**Work task**
Your answer needs to include each line of the records in which the string "display" can be found.

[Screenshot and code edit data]
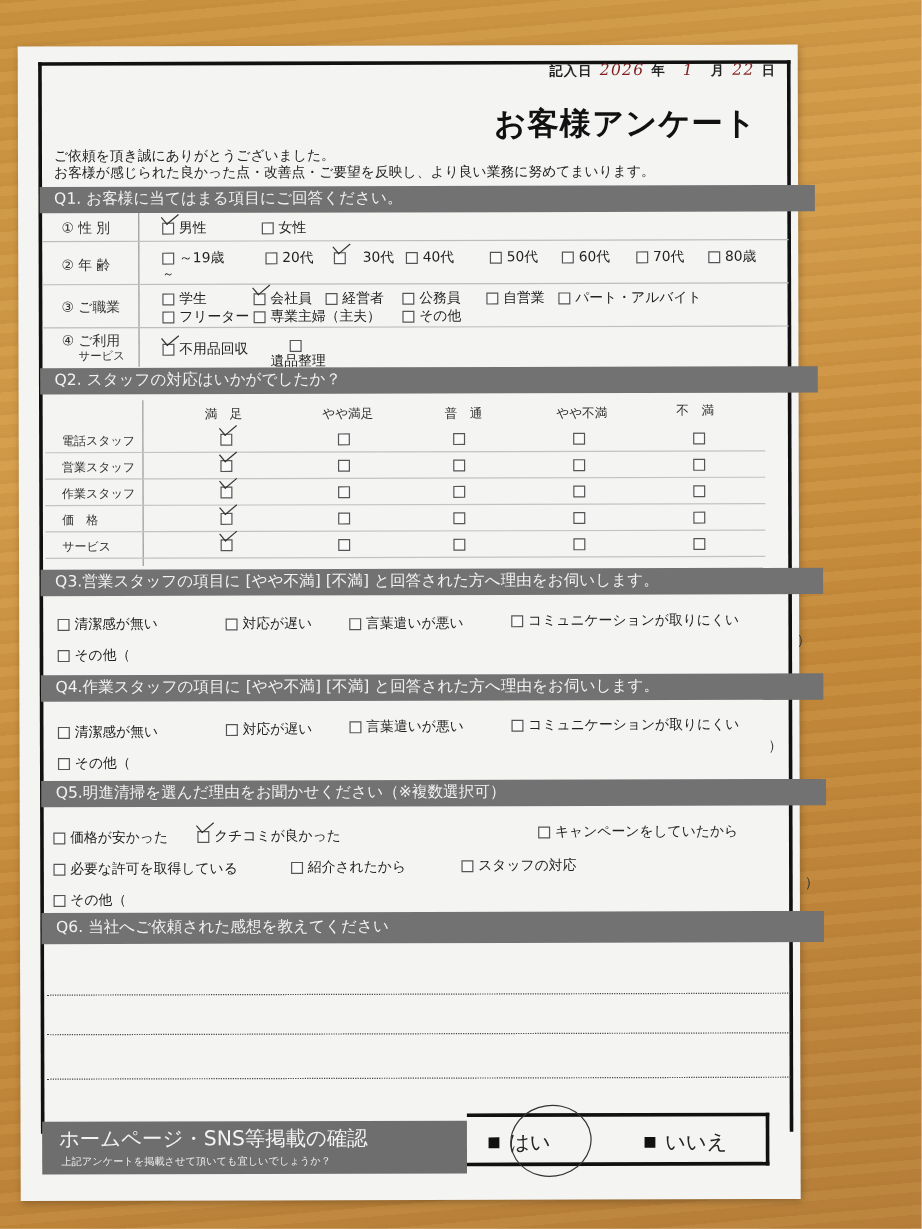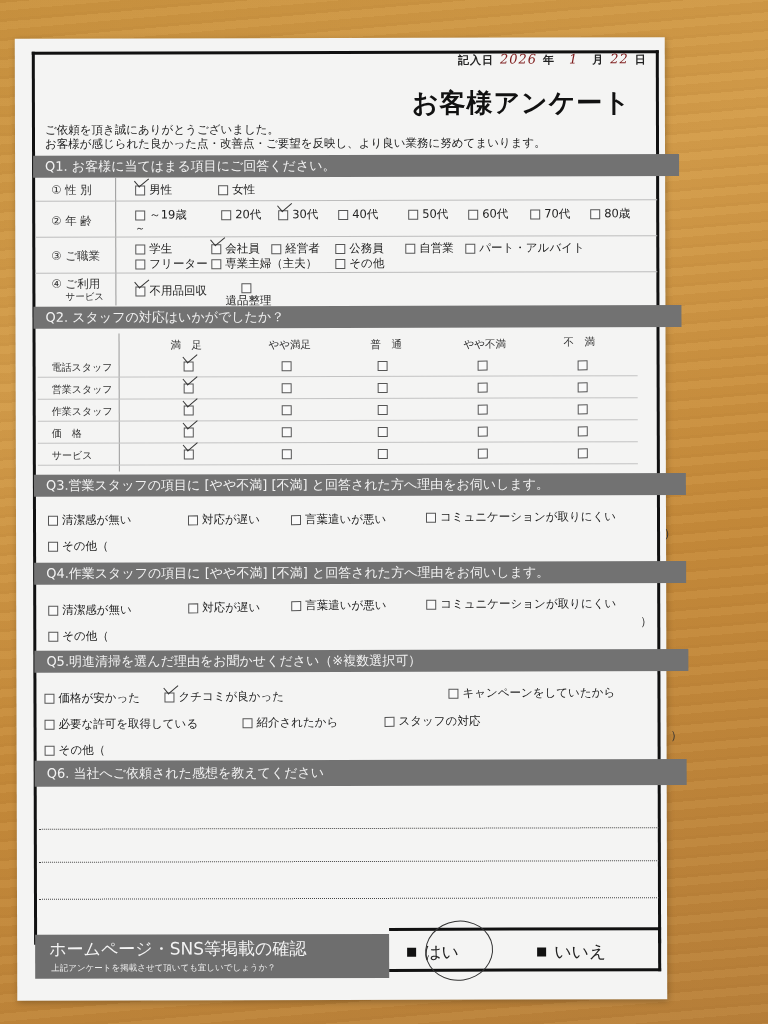--- a/index.html
+++ b/index.html
@@ -49,21 +49,21 @@
     content: ""; position: absolute; left: 3px; top: -7px; width: 12px; height: 7px;
     border-left: 1.5px solid #333; border-bottom: 1.5px solid #333; transform: rotate(-40deg); transform-origin: left bottom;
   }
   .q2head { position: absolute; font-size: 10.5px; color: #333; }
   .q2cell { position: absolute; }
   .q2row { position: absolute; left: 22px; width: 600px; height: 21px; border-bottom: 1px solid #c3c3c3; box-sizing: border-box; }
   .q2row .lbl { position: absolute; left: 14px; top: 4px; font-size: 10px; color: #333; }
   .paren-close { position: absolute; font-size: 12px; color: #333; }
   .line-rule { position: absolute; left: 22px; width: 620px; height: 0; border-top: 1.5px dotted #444; }
   .bottom-box {
-    position: absolute; left: 372px; top: 890px; width: 272px; height: 44px;
+    position: absolute; left: 372px; top: 890px; width: 252px; height: 44px;
     border-top: 3px solid #111; border-bottom: 3px solid #111; border-right: 3px solid #111; box-sizing: border-box;
   }
   .sns-bar {
     position: absolute; left: 18px; top: 896px; width: 354px; height: 44px; background: #6e6e6e; color: #f3f3f3;
   }
   .sns-title { position: absolute; left: 14px; top: 3px; font-size: 17px; }
   .sns-sub { position: absolute; left: 16px; top: 28px; font-size: 8.5px; color: #eee; }
   .yesno { position: absolute; top: 10px; font-size: 17px; color: #222; display: flex; align-items: center; }
   .sq { display: inline-block; width: 9px; height: 9px; background: #111; margin-right: 8px; }
   .circle {
@@ -111,21 +111,21 @@
   <div class="row" style="top:163px; height:36px;">
     <span class="row-label" style="top:12px;">② 年 齢</span>
     <span class="opt" style="left:100px; top:6px;">
         <span class="cb"></span>
         <span>～19歳</span>
       </span>
     <span class="opt" style="left:186px; top:6px;">
         <span class="cb"></span>
         <span>20代</span>
       </span>
-    <span class="opt" style="left:243px; top:6px;">
+    <span class="opt" style="left:243px; top:6px;gap:10px;">
         <span class="cb checked"></span>
         <span>30代</span>
       </span>
     <span class="opt" style="left:303px; top:6px;">
         <span class="cb"></span>
         <span>40代</span>
       </span>
     <span class="opt" style="left:373px; top:6px;">
         <span class="cb"></span>
         <span>50代</span>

**Exercise response**
   .yesno { position: absolute; top: 10px; font-size: 17px; color: #222; display: flex; align-items: center; }
   .sq { display: inline-block; width: 9px; height: 9px; background: #111; margin-right: 8px; }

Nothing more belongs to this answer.